Friday, December 25, 2020

Exit Management by Naomi Booth review / How to survive in London

 



BOOKS OF THE YEAR

Book of the day

Exit Management by Naomi Booth review – how to survive in London


This compelling tale of people scrabbling for purchase in the capital is peculiarly appropriate to our current crisis


Nina Allan

Friday 23 October 2020


L

ondoner Callum is struggling to stay afloat both mentally and financially. While his brother has left home and started a family, Callum still lives in Croydon with his mum and dad. His good looks and personable manner have landed him a job with GuestHouse, a bespoke service that pairs super-rich clients with luxury temporary accommodation. He finds the work amenable but oddly discomfiting, a world of half-lives that appears to mirror his personal feeling of stasis. Of all the clients he has to deal with, only Joszef provides him with something approaching fulfilment and a moral centre. Joszef is a Hungarian art dealer who came to London as a refugee following the 1956 uprising. He has made a good life for himself, but with his health in decline he finds himself retreating into the realm of memory, and has no one else to share his stories with but Callum.

Into their world comes Lauren, a young woman fleeing from an abusive background in the north of England and desperate for security and validation. Her cramped bedsit in Deptford is her escape hatch from the deprivations of her childhood, but it is a symbol of them, too. Lauren knows she deserves better, and as she scrabbles for purchase on the career ladder she becomes ever more determined to claim her share of life, no matter the cost to others. Lauren works in the HR department of a City trading company and specialises in “exit management”, which consists mainly in informing troublesome employees that they are fired. (If you happen to have seen the George Clooney movie Up in the Air you will know the score.) A chance encounter with Callum – and more particularly with Joszef’s house in a leafy and desirable part of London – sets the three on a trajectory that will be devastating but ultimately transformative for all of them.

With London so much at the centre of our national life it is not surprising that the London novel has always played an important role in our national literature. From Daniel Defoe’s A Journal of the Plague Year to Guy Gunaratne’s In Our Mad and Furious City, the capital has been portrayed as everything to everyone: a haven for misfits, a hell of deprivation, a pressure cooker of the mind, body and senses. Exit Management is an original and welcome addition to the canon, not least for its disconcerting timeliness. Our responses to Naomi Booth’s depiction of a city already teeming with disparate sources of potential biohazard cannot help but be informed by the current pandemic, even though the words we are reading – “important always to limit physical contact with different surfaces in central London, in order to mitigate against the risk of infection” – portray a landscape and a way of life that is already part of the past.

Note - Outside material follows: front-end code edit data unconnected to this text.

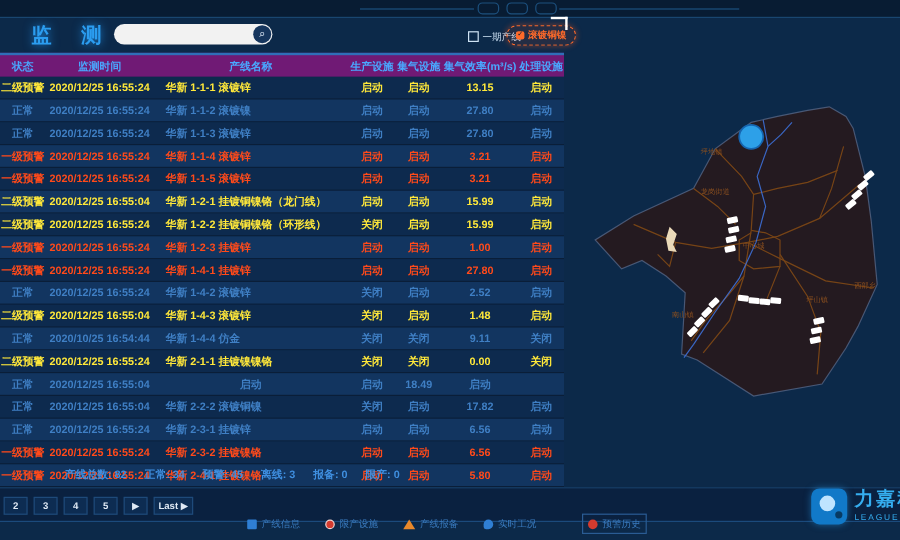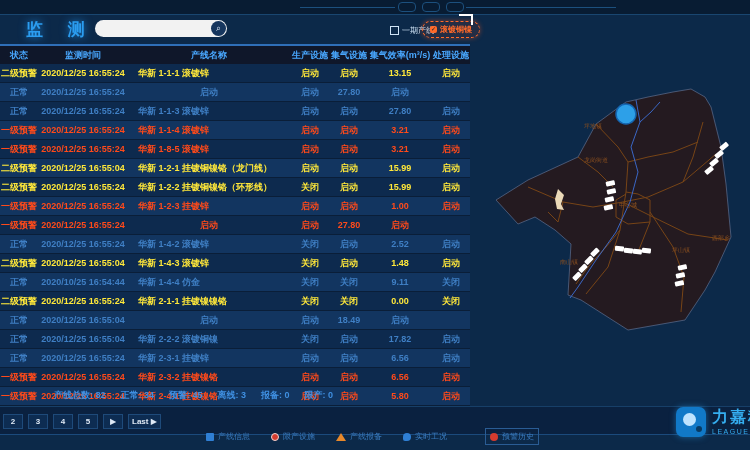--- a/index.html
+++ b/index.html
@@ -50,7 +50,7 @@
     align-items:center;height:18px;font-size:9px;font-weight:bold;
   }
   .thead{
-    background:#0f172a;border-top:2px solid #2f6fb8;color:#49a8ff;
+    background:#701a75;border-top:2px solid #2f6fb8;color:#49a8ff;
   }
   .thead .c{text-align:center;}
   .c{text-align:center;white-space:nowrap;overflow:hidden;}

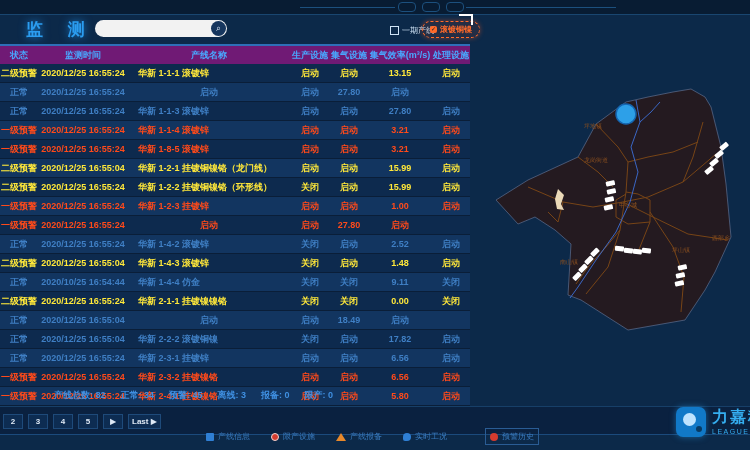--- a/index.html
+++ b/index.html
@@ -157,6 +157,7 @@
       <div class="trow normal">
       <div class="c">正常</div>
       <div class="c">2020/12/25 16:55:24</div>
+      <div class="c name">华新 1-1-2 滚镀镍</div>
       <div class="c">启动</div>
       <div class="c">启动</div>
       <div class="c">27.80</div>

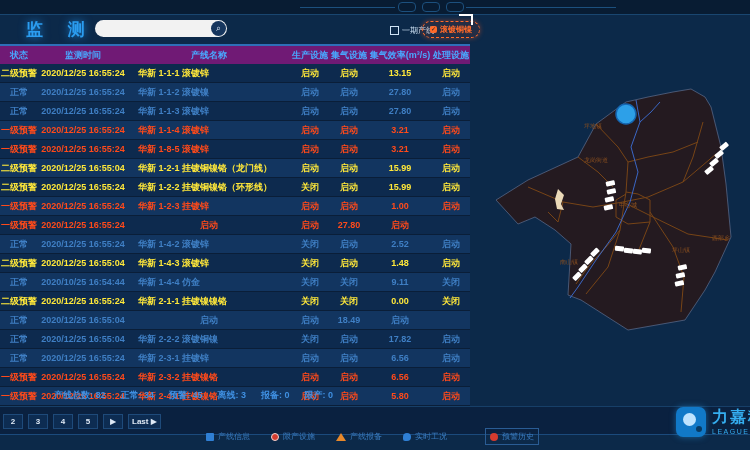--- a/index.html
+++ b/index.html
@@ -184,7 +184,7 @@
       <div class="trow warn1">
       <div class="c">一级预警</div>
       <div class="c">2020/12/25 16:55:24</div>
-      <div class="c name">华新 1-8-5 滚镀锌</div>
+      <div class="c name">华新 1-1-5 滚镀锌</div>
       <div class="c">启动</div>
       <div class="c">启动</div>
       <div class="c">3.21</div>

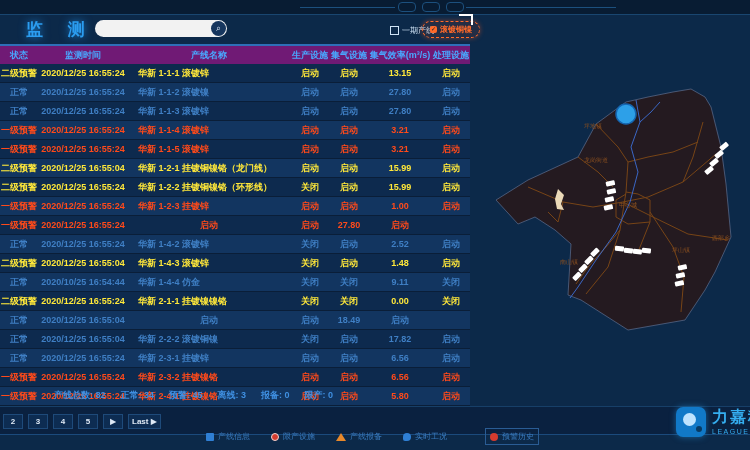--- a/index.html
+++ b/index.html
@@ -220,6 +220,7 @@
       <div class="trow warn1">
       <div class="c">一级预警</div>
       <div class="c">2020/12/25 16:55:24</div>
+      <div class="c name">华新 1-4-1 挂镀锌</div>
       <div class="c">启动</div>
       <div class="c">启动</div>
       <div class="c">27.80</div>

In a genre that has traditionally been dominated by men, it is particularly gratifying to read a London novel written by a woman. Booth’s vision of the city is grim and unforgiving, yet in its unmasking of the harsh reality behind the gleaming facade it is revelatory and passionately human, with even the novel’s title functioning as a double-edged sword. Exit Management encompasses class and generational conflict, the recursive nature of history, how the individual’s struggle for freedom in a compromised world is a reflection yet ultimately a negation of embedded systems, of the corrupting influence of the status quo:

And what does she really know of this city? Living at the edge of Deptford for two years and not speaking once to anyone born there ... She hadn’t wanted to know the history of the place. Hadn’t wanted to hear the words massacre and black kids and killed at a drinks reception she’d helped to organise. All she’d wanted to know was the best route to walk to the station to avoid the indigenous poor, and the best place for a strong sweet macchiato. Why couldn’t people keep things clean?

Booth’s first novel, Sealed, set in an Australia facing the twin challenges of the climate crisis and a new and deadly pandemic, worked as a radical and dynamic realignment of the overworked tropes of post-apocalyptic fiction. The characters in Exit Management prove similarly resilient and similarly surprising, teetering perpetually on the brink of personal catastrophe yet remaining possessed of an unrelenting and admirable determination to survive. “You’re alive, aren’t you? So there is hope.” Compelling, formally innovative and beautifully conceived, this is an unusual and deeply rewarding novel that is both politically resonant and peculiarly appropriate to our current predicament.